Description of the task: Reproduce exactly the line with "LV x TM Speedy" and the lines after it. Stop at the last line of the data and include nothing else.

Edit difference data:
Segment Open

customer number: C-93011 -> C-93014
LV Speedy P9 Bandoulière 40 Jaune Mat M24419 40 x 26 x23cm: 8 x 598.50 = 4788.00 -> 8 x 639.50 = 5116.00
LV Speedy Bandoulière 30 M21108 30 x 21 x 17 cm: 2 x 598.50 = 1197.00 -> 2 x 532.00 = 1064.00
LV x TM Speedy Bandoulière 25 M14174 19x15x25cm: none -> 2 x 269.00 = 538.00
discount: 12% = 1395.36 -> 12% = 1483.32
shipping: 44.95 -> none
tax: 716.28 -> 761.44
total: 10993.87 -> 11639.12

Segment Closed

Output below:
LV x TM Speedy Bandoulière 25 M14174 19x15x25cm: none -> 2 x 269.00 = 538.00
discount: 12% = 1395.36 -> 12% = 1483.32
shipping: 44.95 -> none
tax: 716.28 -> 761.44
total: 10993.87 -> 11639.12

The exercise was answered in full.